[Difference listings]
▬▬▬

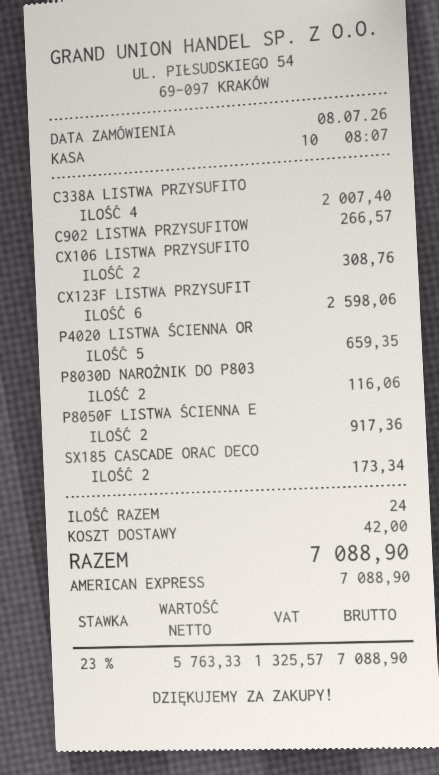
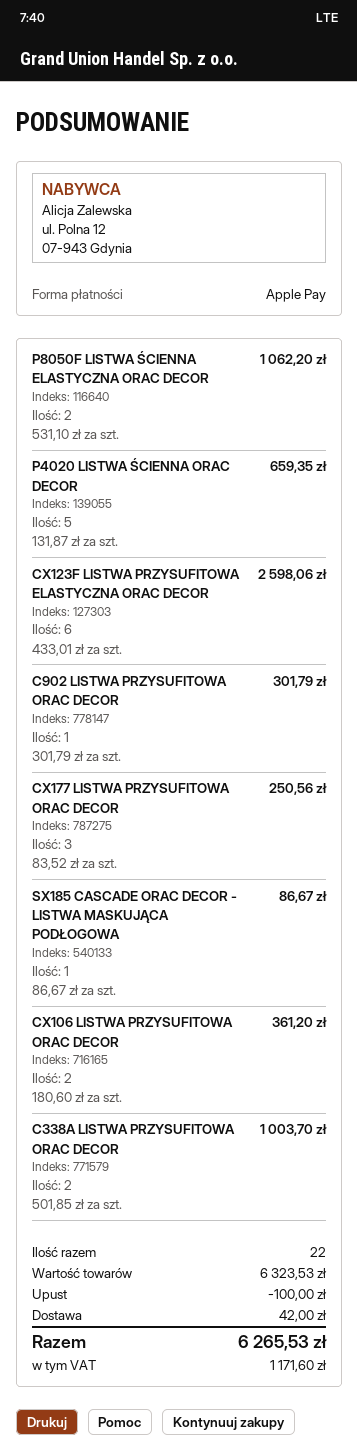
payment method: American Express -> Apple Pay
C338A LISTWA PRZYSUFITO: 4 for 2007.40 -> 2 for 1003.70
C902 LISTWA PRZYSUFITOW: 1 for 266.57 -> 1 for 301.79
CX106 LISTWA PRZYSUFITO: 2 for 308.76 -> 2 for 361.20
P8030D NAROŻNIK DO P803: 2 for 116.06 -> none
P8050F LISTWA ŚCIENNA E: 2 for 917.36 -> 2 for 1062.20
SX185 CASCADE ORAC DECO: 2 for 173.34 -> 1 for 86.67
CX177 LISTWA PRZYSUFITOWA ORAC DECOR: none -> 3 for 250.56
total quantity: 24 -> 22
discount: none -> 100.00
tax: 1325.57 -> 1171.60
total: 7088.90 -> 6265.53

▬▬▬

- **About this task**
The reply should hold every record, unchanged, and no pictures.

- **Task solution**
payment method: American Express -> Apple Pay
C338A LISTWA PRZYSUFITO: 4 for 2007.40 -> 2 for 1003.70
C902 LISTWA PRZYSUFITOW: 1 for 266.57 -> 1 for 301.79
CX106 LISTWA PRZYSUFITO: 2 for 308.76 -> 2 for 361.20
P8030D NAROŻNIK DO P803: 2 for 116.06 -> none
P8050F LISTWA ŚCIENNA E: 2 for 917.36 -> 2 for 1062.20
SX185 CASCADE ORAC DECO: 2 for 173.34 -> 1 for 86.67
CX177 LISTWA PRZYSUFITOWA ORAC DECOR: none -> 3 for 250.56
total quantity: 24 -> 22
discount: none -> 100.00
tax: 1325.57 -> 1171.60
total: 7088.90 -> 6265.53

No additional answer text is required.